In January, US existing home sales fell for the second consecutive month, while the consensus was looking for a slight increase. On a monthly basis, existing home sales fell by 7.2% M/M to a total annual number of 5.05M, while a figure of 5.50M was expected. The details show that both single family (-6.9% M/M) and multi-family sales (-8.1% M/M) dropped. Months supply rose from 7.2 to 7.8 in January, the highest level since September 2009. Both median and average prices fell in January. Weakness might have been due to the bad weather and to the termination of the first homebuyer tax credit measures, but in the coming months, existing home sales might receive some support from the extended and expanded tax credit facility.

In the US, the second estimate of fourth quarter GDP showed a marginal upward revision compared to the first estimate. The economy grew by 5.9% Q/Q (annualized) from a first estimate of 5.7% Q/Q. The breakdown shows an upward adjustment in non-residential investment (6.2% from 3.5%) and a larger positive contribution from inventories, while personal consumption (1.7% from 2.0%), residential investment (5.0% from 5.7%) and government consumption (-1.2% from -0.2%) were downwardly revised. Net-exports showed a smaller positive contribution compared to the first estimate.

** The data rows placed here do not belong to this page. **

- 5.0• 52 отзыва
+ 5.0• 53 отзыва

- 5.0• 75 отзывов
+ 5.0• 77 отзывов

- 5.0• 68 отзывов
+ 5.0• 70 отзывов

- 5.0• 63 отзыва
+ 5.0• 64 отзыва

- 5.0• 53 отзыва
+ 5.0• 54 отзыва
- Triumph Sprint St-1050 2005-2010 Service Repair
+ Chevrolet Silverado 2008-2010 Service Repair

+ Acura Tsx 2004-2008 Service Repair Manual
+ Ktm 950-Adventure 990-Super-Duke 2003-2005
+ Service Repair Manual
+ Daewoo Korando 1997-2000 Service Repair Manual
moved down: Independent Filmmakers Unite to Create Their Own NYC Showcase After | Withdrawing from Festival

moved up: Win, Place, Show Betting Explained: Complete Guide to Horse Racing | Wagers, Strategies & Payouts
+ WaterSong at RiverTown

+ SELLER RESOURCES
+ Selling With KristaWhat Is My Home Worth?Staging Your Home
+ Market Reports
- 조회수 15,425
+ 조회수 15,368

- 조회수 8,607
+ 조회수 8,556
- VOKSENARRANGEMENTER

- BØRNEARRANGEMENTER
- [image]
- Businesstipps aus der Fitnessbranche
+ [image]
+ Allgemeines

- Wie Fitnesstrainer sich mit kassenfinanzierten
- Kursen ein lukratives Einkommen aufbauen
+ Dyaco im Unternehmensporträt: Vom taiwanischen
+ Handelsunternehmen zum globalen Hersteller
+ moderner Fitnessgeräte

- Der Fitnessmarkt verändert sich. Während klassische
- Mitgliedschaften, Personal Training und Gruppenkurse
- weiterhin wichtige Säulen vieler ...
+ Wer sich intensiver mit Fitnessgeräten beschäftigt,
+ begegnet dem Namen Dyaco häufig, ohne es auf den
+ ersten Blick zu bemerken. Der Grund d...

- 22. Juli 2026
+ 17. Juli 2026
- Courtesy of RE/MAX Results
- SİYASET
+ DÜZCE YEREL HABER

The Chicago PMI extended its rebound in February, rising for the fifth consecutive months. The headline index increased from 61.5 to 62.6, while a slight decline was expected. The details show a more mixed picture with declines in new orders (62.2 from 66.4), production (65.2 from 66.6), employment (53.0 from 59.8) and inventories (42.4 from 48.7). Supplier deliveries rose sharply (62.6 from 55.3) and also order backlog rose (58.5 from 54.3). Inflationary pressure rose slightly as prices paid rose from 66.2 to 67.7. In February, all regional business confidence indicators improved, which raises expectations that also the manufacturing ISM might improve further in February, although the consensus is looking for a slight decline.

The final figure of Michigan consumer confidence showed a marginal downward revision compared to the first estimate. The headline figure was downwardly adjusted from 73.7 to 73.6, while a slight upward revision was expected. The economic conditions sub-index was downwardly revised from 84.1 to 81.1, while the economic outlook was upwardly revised from 66.9 to 68.4. The downward adjustment was nu surprise after the sharp decline in Conference Board’s consumer confidence.


EMU: Core CPI at lowest level in almost 10 years

In January, the final figure of euro zone CPI inflation for January confirmed the first estimate. CPI inflation rose from 0.9% Y/Y to 1.0% Y/Y, while the monthly figure dropped by 0.8% M/M. Looking at the details, prices of clothing (-11.3% M/M), recreation & culture (-2.3% M/M), hotels & restaurants (-0.7% M/M) and household equipment (-0.7% M/M) fell sharply, but were partially offset by price increases in energy (2.1% M/M), transport (1.0% M/M), food (0.6% M/M) and housing (0.5% M/M) and alcohol & tobacco (0.4% M/M). Core CPI, excluding food and energy, surprised on the downside of expectations as it dropped from 1.1% Y/Y to 0.9% Y/Y, the lowest level since August 2000. In the coming months, CPI inflation is forecasted to stabilize around 1.0% as negative energy base effects should begin to wane.


Other: UK GDP grew faster in Q4 than expected

In the UK, the preliminary estimate of fourth quarter GDP showed a bigger than expected revision. In the fourth quarter of 2009, the UK economy grew by 0.3% Q/Q, compared to the first estimate of 0.1% Q/Q. The breakdown was somewhat disappointing as it revealed that gross fixed capital formation was a serious drag on growth (-3.1% Q/Q), while growth was supported by government spending (1.2% Q/Q), private consumption (0.4% Q/Q) and a slower pace of inventory liquidation. Both exports and imports rose sharply, but the increase in imports was bigger, leading to a negative contribution from net exports. Although the headline figure was upwardly revised, the details raise concerns about the outlook for growth.